#### Activity
The answer must restate the listing word for word, without its images.
----
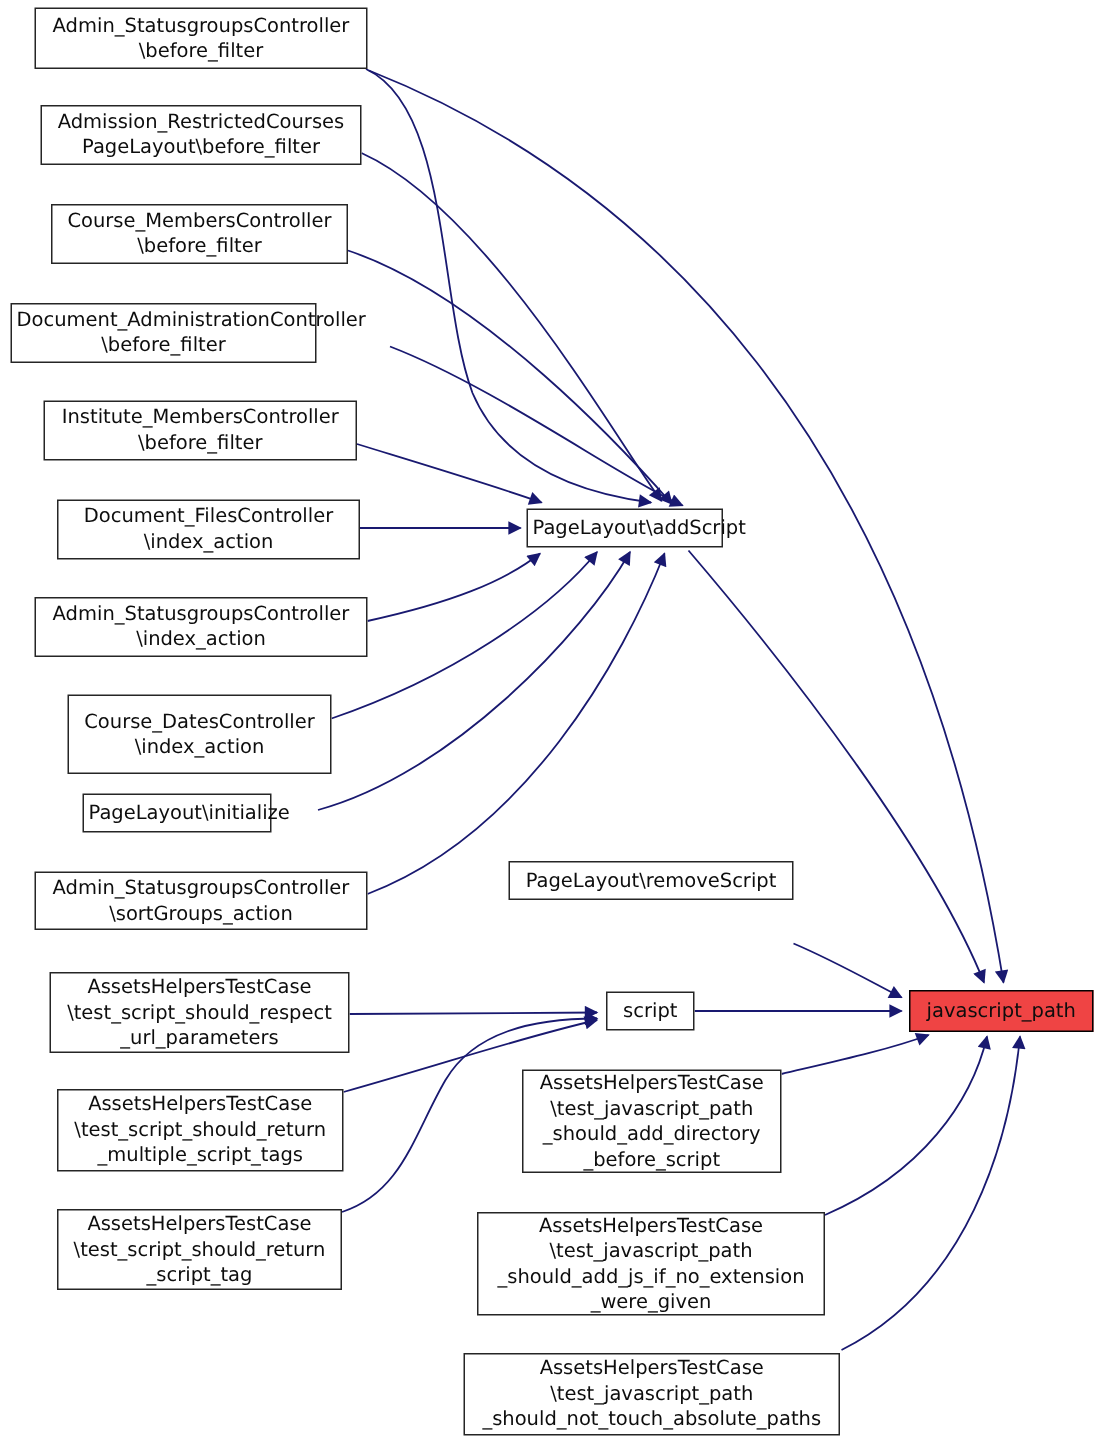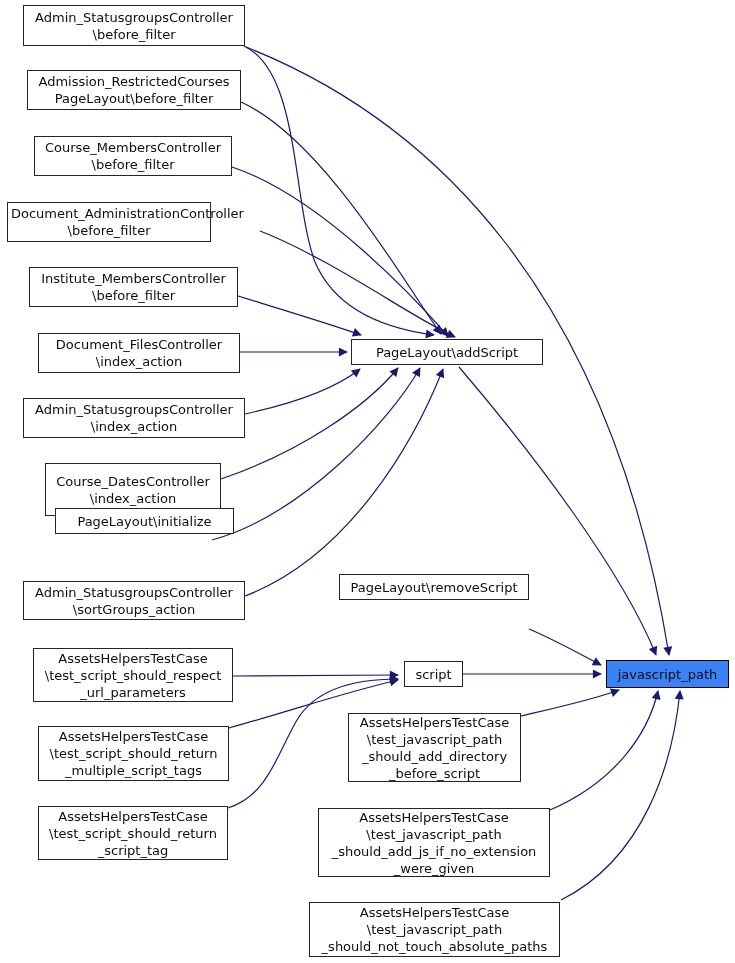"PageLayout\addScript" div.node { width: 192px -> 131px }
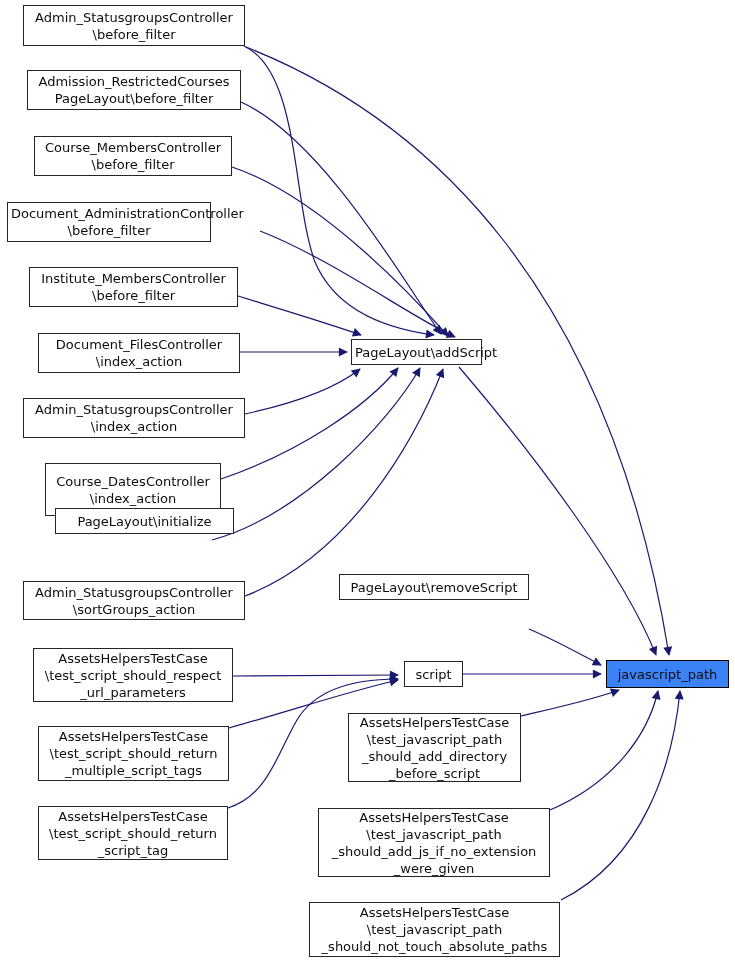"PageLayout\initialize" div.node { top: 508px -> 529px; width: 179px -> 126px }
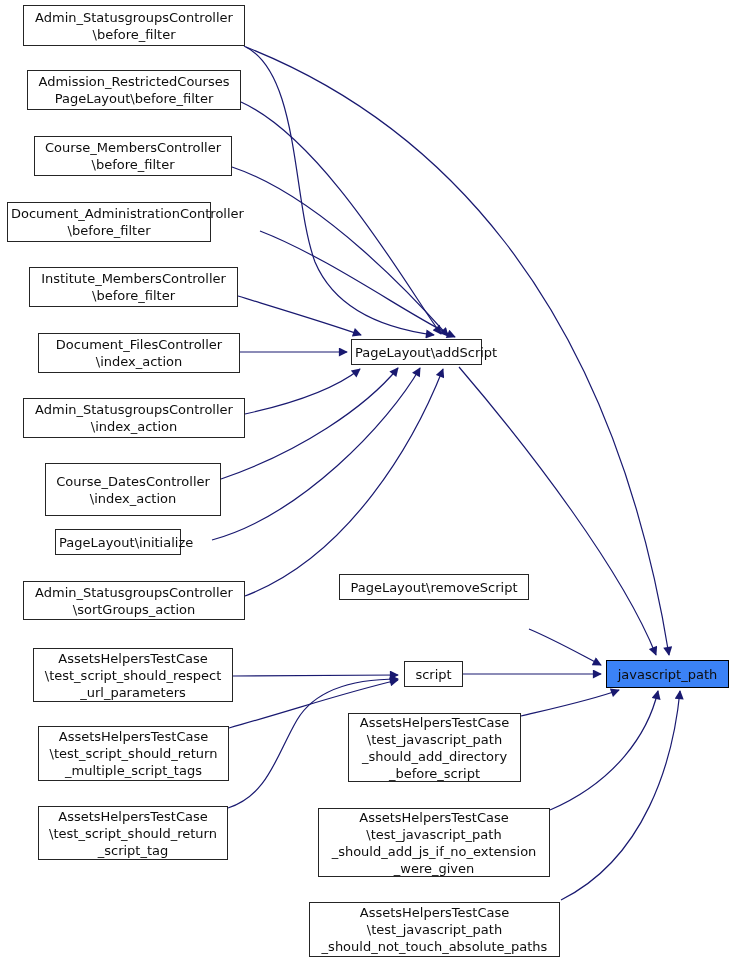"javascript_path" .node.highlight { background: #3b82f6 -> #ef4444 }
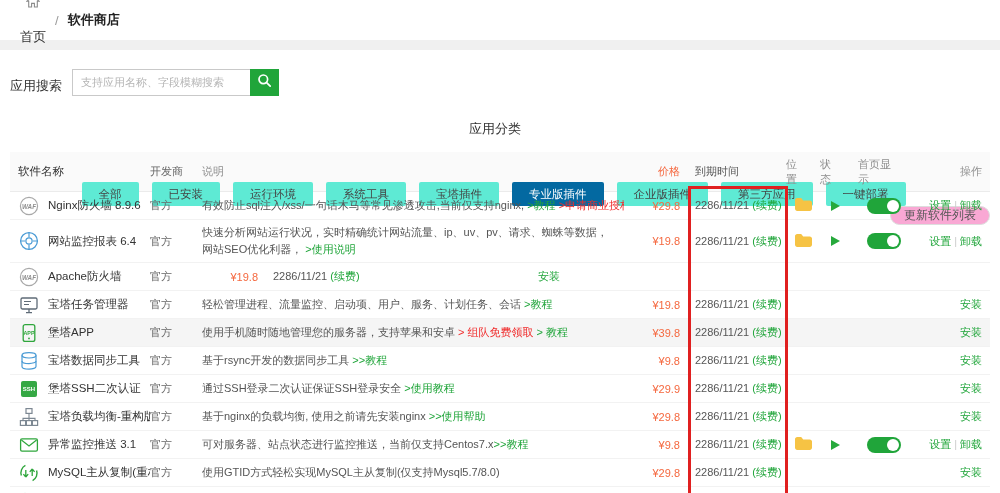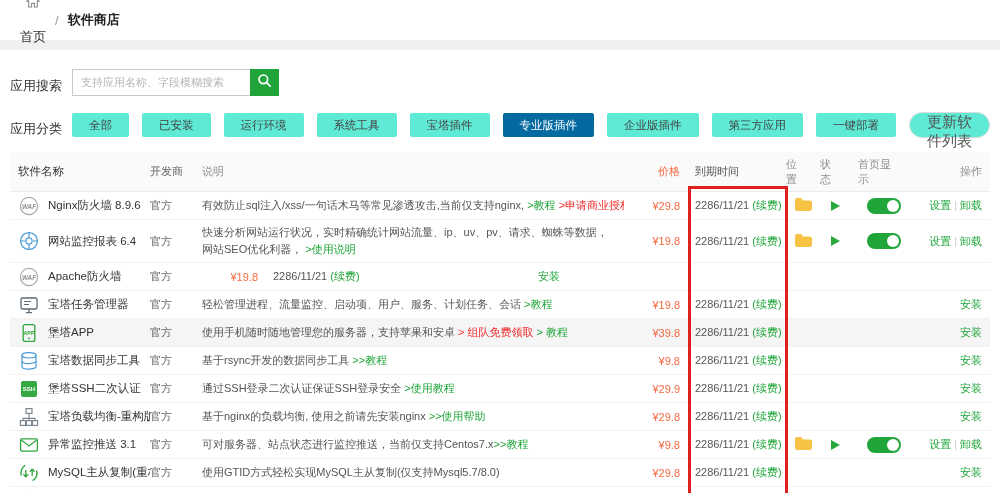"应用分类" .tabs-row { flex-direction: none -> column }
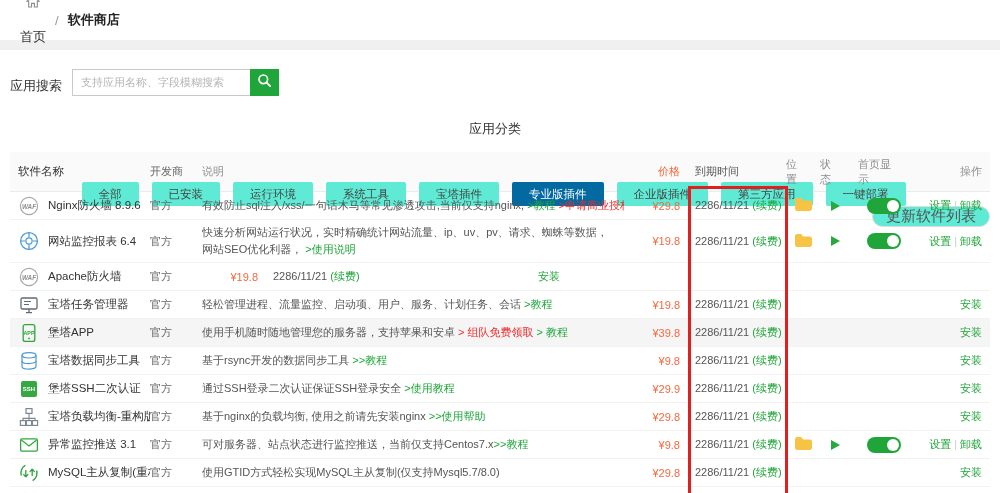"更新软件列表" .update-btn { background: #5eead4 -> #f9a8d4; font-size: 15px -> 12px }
----
#### Solution to the problem
"PageLayout\addScript" div.node { width: 192px -> 131px }
"PageLayout\initialize" div.node { top: 508px -> 529px; width: 179px -> 126px }
"javascript_path" .node.highlight { background: #3b82f6 -> #ef4444 }
"应用分类" .tabs-row { flex-direction: none -> column }
"更新软件列表" .update-btn { background: #5eead4 -> #f9a8d4; font-size: 15px -> 12px }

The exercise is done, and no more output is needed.